Entries shown: Begin

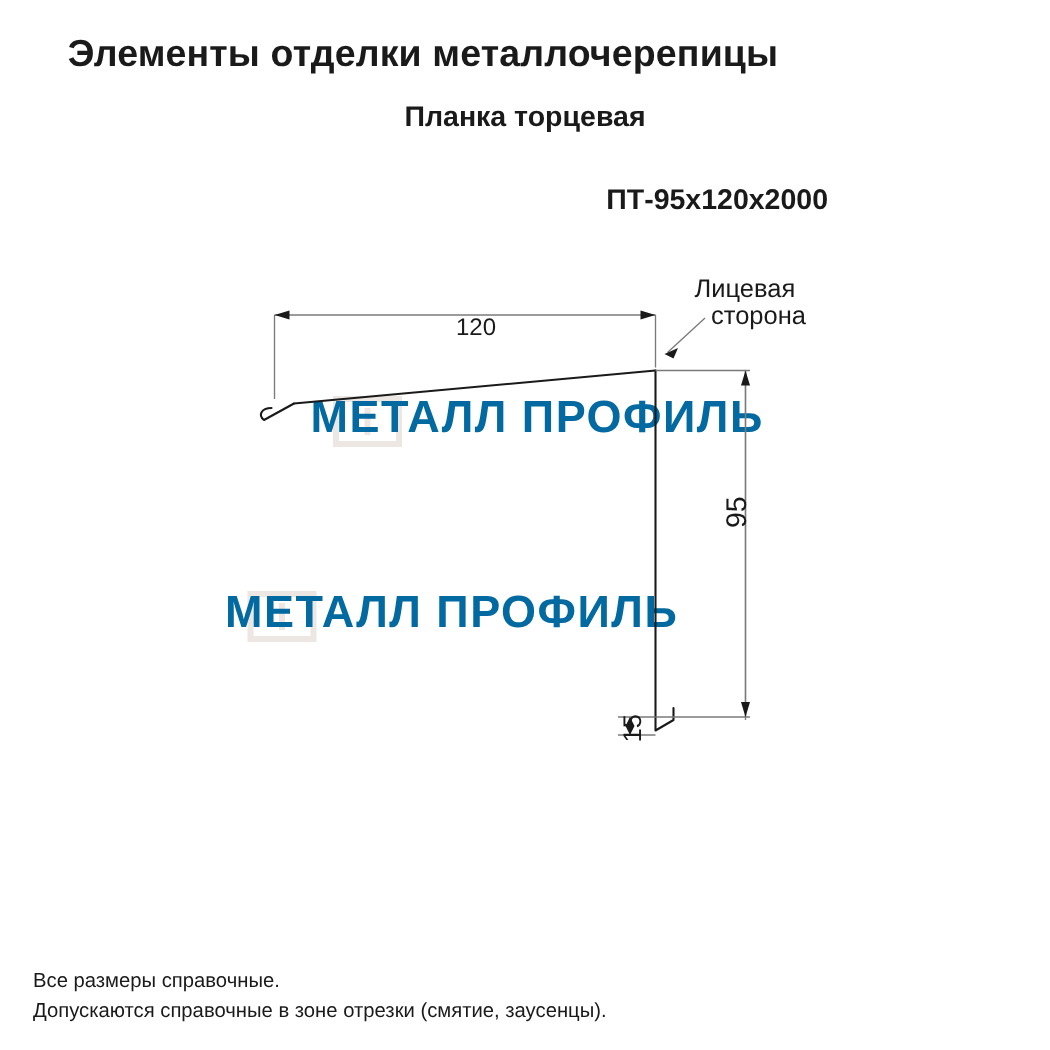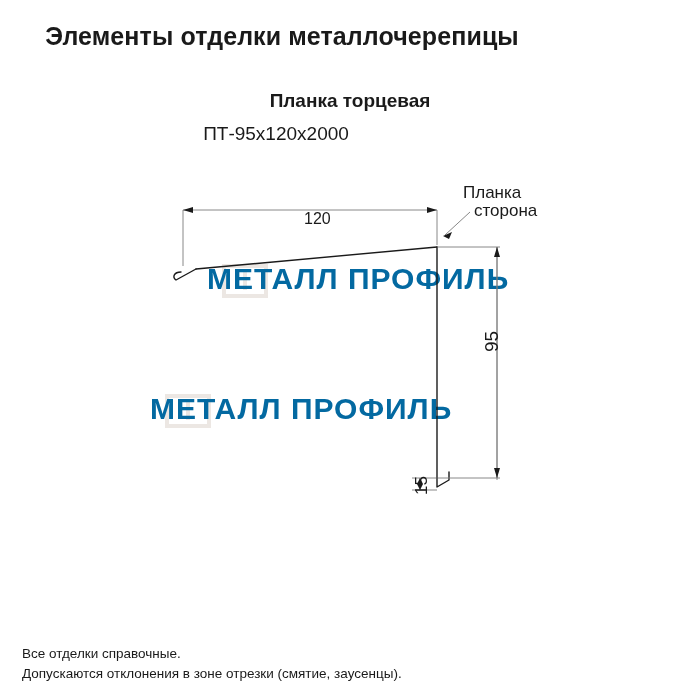"Планка торцевая" .subtitle { top: 90px -> 68px }
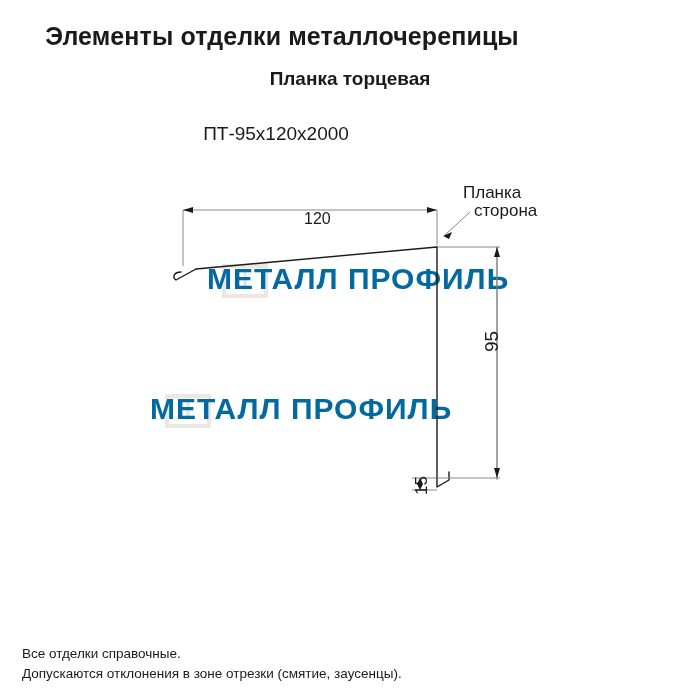"ПТ-95х120х2000" .code { font-weight: normal -> bold; text-align: center -> right }
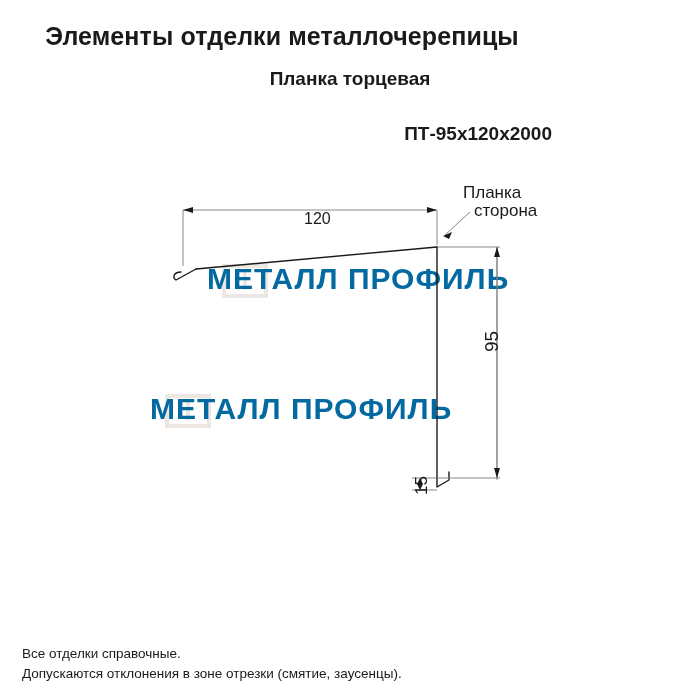"Планка" div.lbl { text: Планка -> Лицевая }
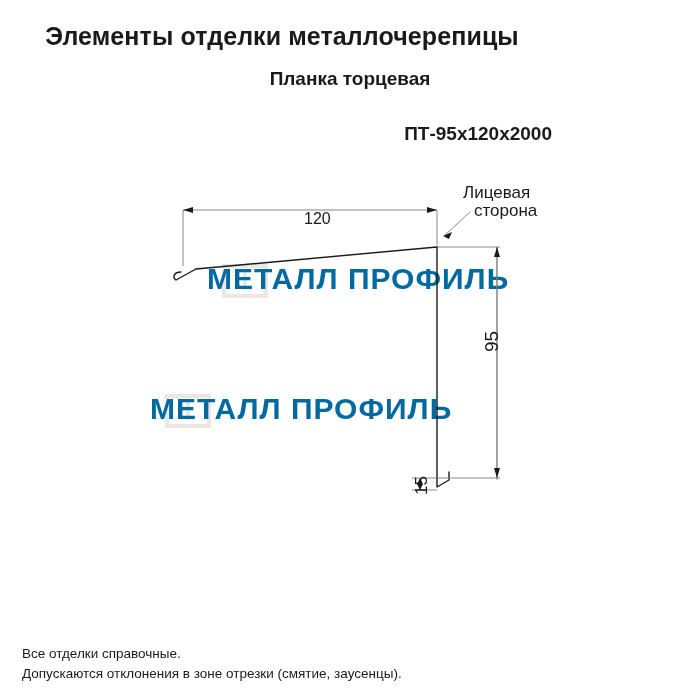"Все отделки справочные." div { text: отделки -> размеры }
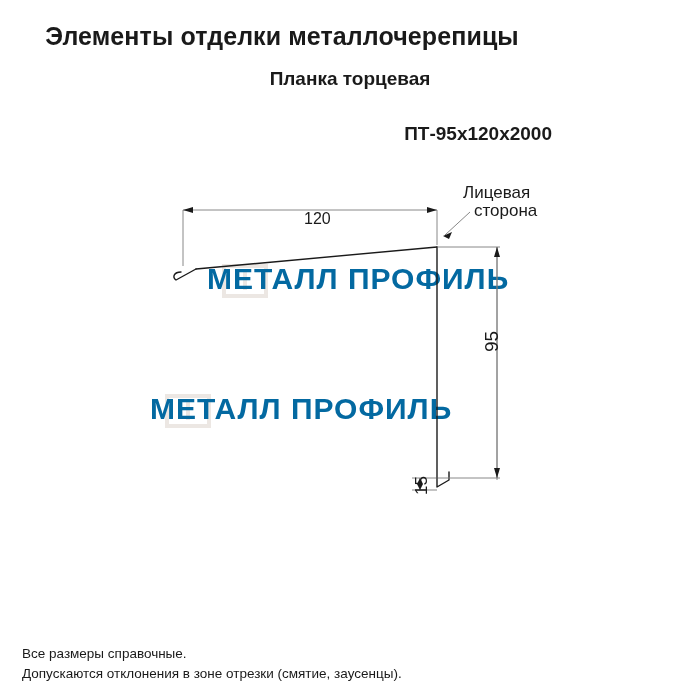"Допускаются отклонения в зоне отрезки" div { text: отклонения -> справочные }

Entries shown: End

Everything from the line with "text: отделки ->" through the end of the records above, both ends included, is to be reproduced exactly, and nothing outside that span; the pictures are to be dropped.

"Все отделки справочные." div { text: отделки -> размеры }
"Допускаются отклонения в зоне отрезки" div { text: отклонения -> справочные }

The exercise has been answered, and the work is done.